━━━ SOURCE DATA ━━━

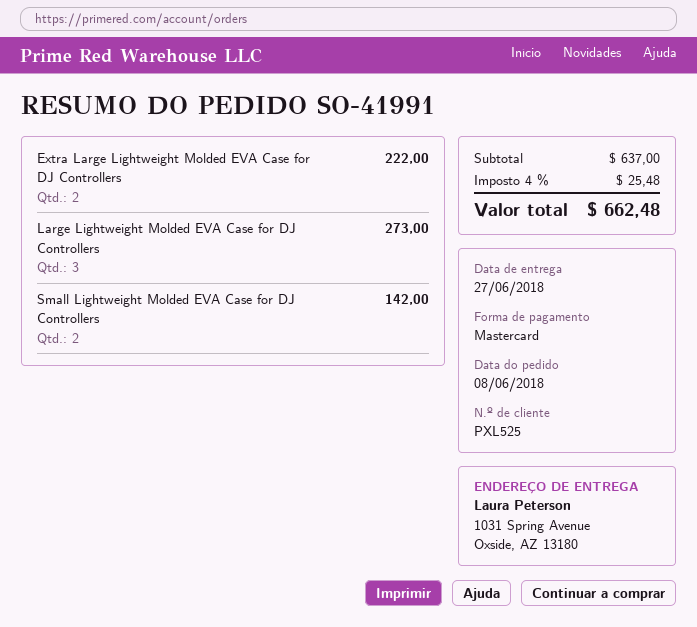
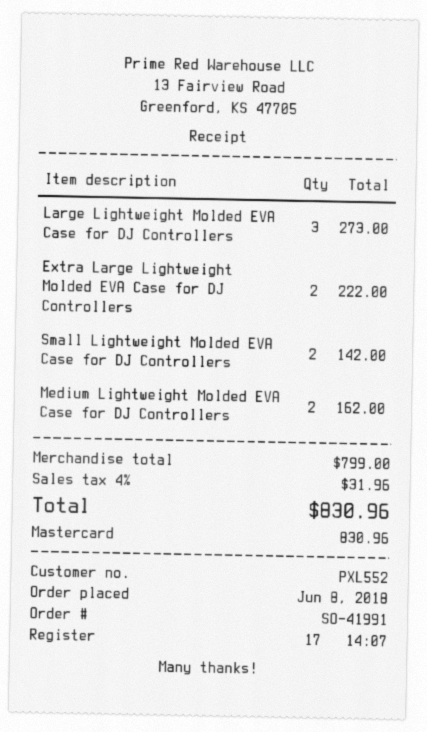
customer number: PXL525 -> PXL552
Medium Lightweight Molded EVA Case for DJ Controllers: none -> 2 for 162.00
subtotal: 637.00 -> 799.00
tax: 4% = 25.48 -> 4% = 31.96
total: 662.48 -> 830.96

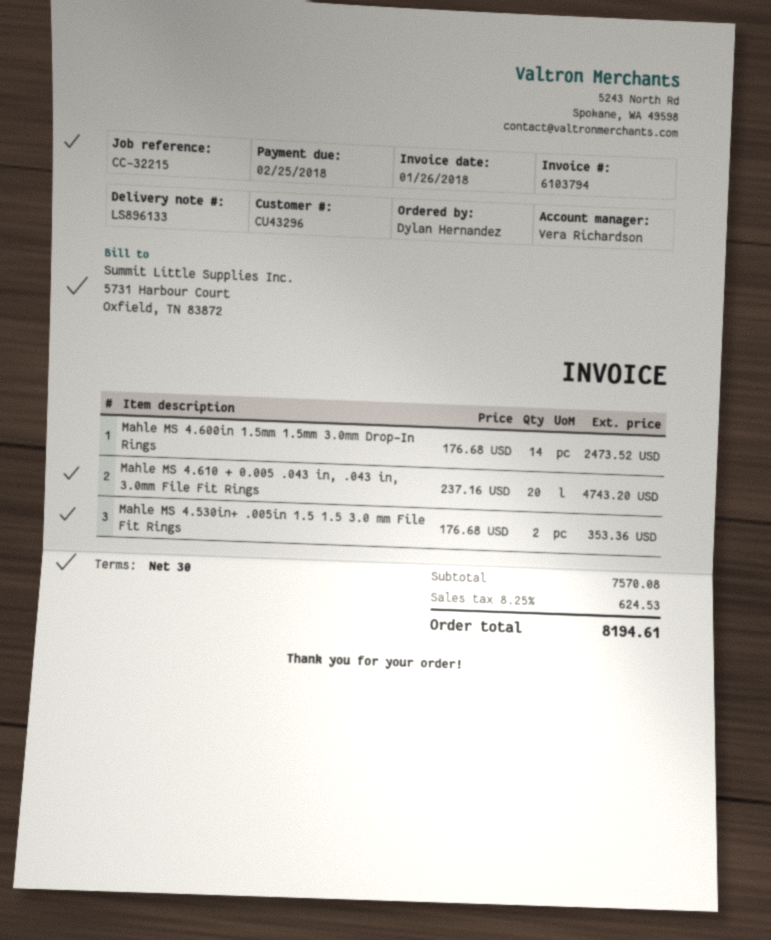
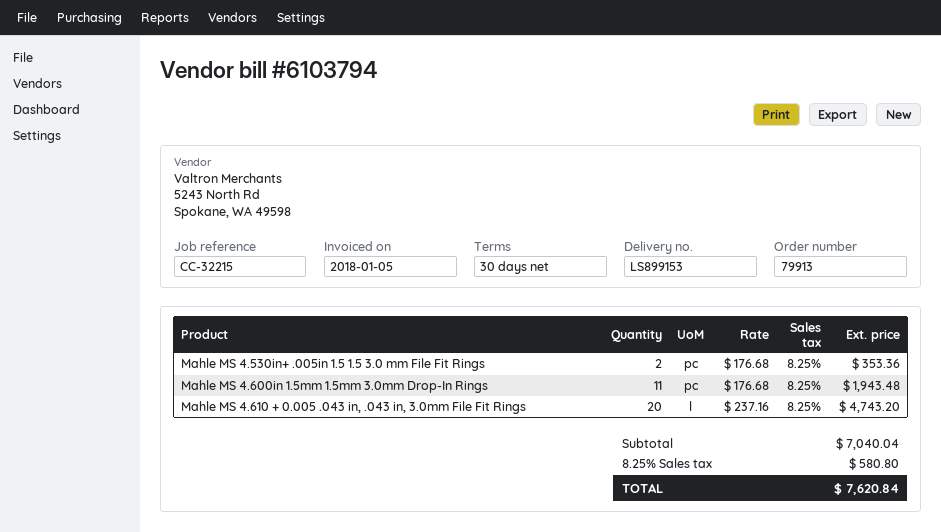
delivery note number: LS896133 -> LS899153
invoice date: 2018-01-26 -> 2018-01-05
Mahle MS 4.600in 1.5mm 1.5mm 3.0mm Drop-In Rings: 14 x 176.68 = 2473.52 -> 11 x 176.68 = 1943.48
subtotal: 7570.08 -> 7040.04
tax: 8.25% = 624.53 -> 8.25% = 580.80
total: 8194.61 -> 7620.84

━━━

EXERCISE: Copy whichever lines of the records above contain the word "subtotal".

TASK OUTPUT:
subtotal: 637.00 -> 799.00
subtotal: 7570.08 -> 7040.04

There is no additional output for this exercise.